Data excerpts

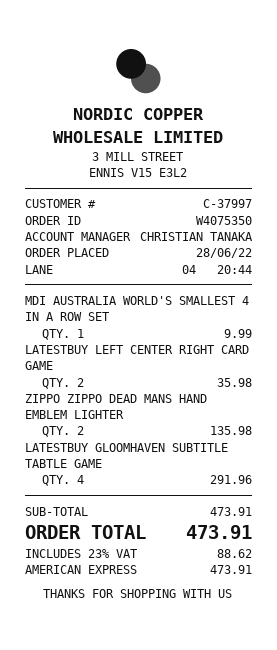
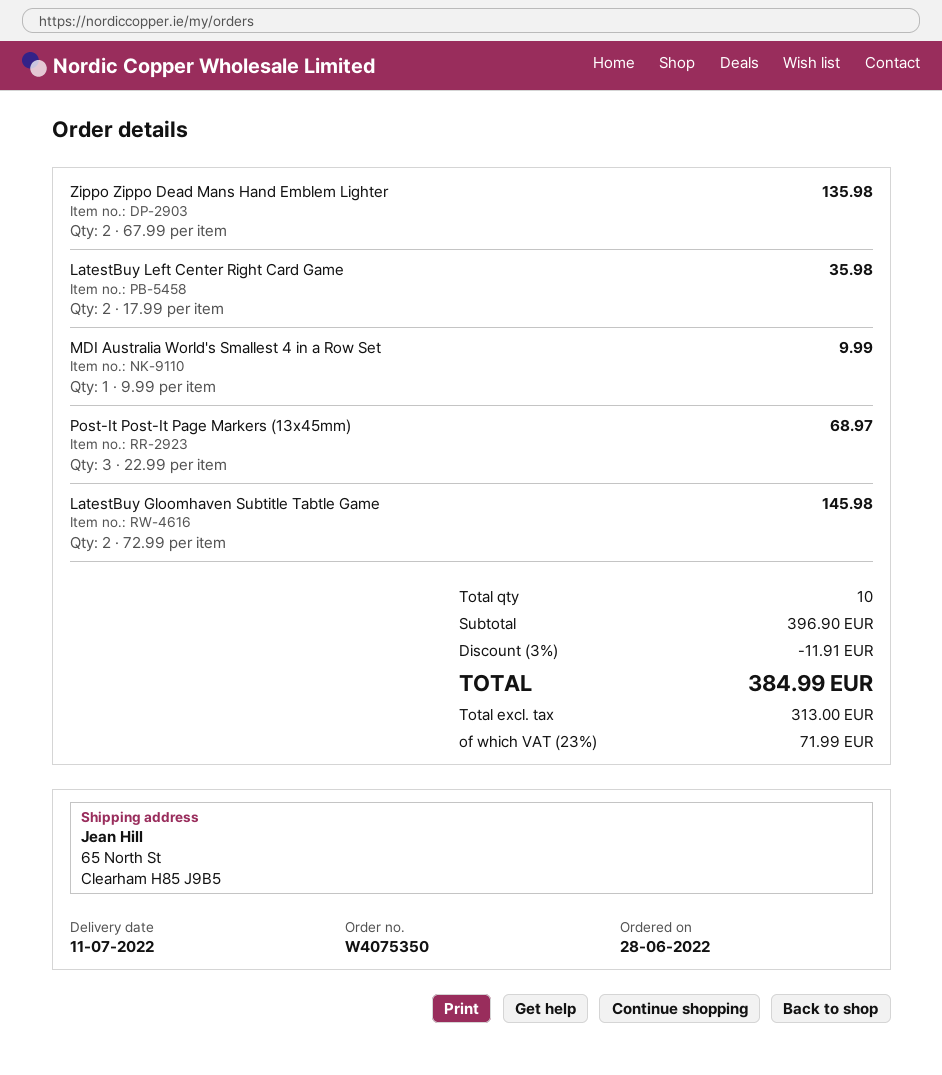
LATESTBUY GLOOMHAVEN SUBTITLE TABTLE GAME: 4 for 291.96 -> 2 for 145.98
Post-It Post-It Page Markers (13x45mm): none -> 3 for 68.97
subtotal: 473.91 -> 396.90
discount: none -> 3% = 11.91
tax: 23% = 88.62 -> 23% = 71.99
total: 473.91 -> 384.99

...

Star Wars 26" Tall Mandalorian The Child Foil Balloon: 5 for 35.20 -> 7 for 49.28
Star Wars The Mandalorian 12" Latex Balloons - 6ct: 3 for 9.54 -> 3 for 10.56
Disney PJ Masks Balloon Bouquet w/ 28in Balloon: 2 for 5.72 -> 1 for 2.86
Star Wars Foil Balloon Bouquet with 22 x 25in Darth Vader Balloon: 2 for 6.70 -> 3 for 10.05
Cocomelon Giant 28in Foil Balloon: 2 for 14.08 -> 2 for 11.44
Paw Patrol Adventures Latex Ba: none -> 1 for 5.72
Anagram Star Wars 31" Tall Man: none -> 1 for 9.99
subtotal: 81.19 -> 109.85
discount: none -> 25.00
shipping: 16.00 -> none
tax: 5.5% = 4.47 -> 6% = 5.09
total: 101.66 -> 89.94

### Description of the task
All lines above between those holding "Anagram Star Wars" and "total: 101.66 -> 89.94", inclusive, must be set down unchanged, and no other line may be included.

### Output of the exercise
Anagram Star Wars 31" Tall Man: none -> 1 for 9.99
subtotal: 81.19 -> 109.85
discount: none -> 25.00
shipping: 16.00 -> none
tax: 5.5% = 4.47 -> 6% = 5.09
total: 101.66 -> 89.94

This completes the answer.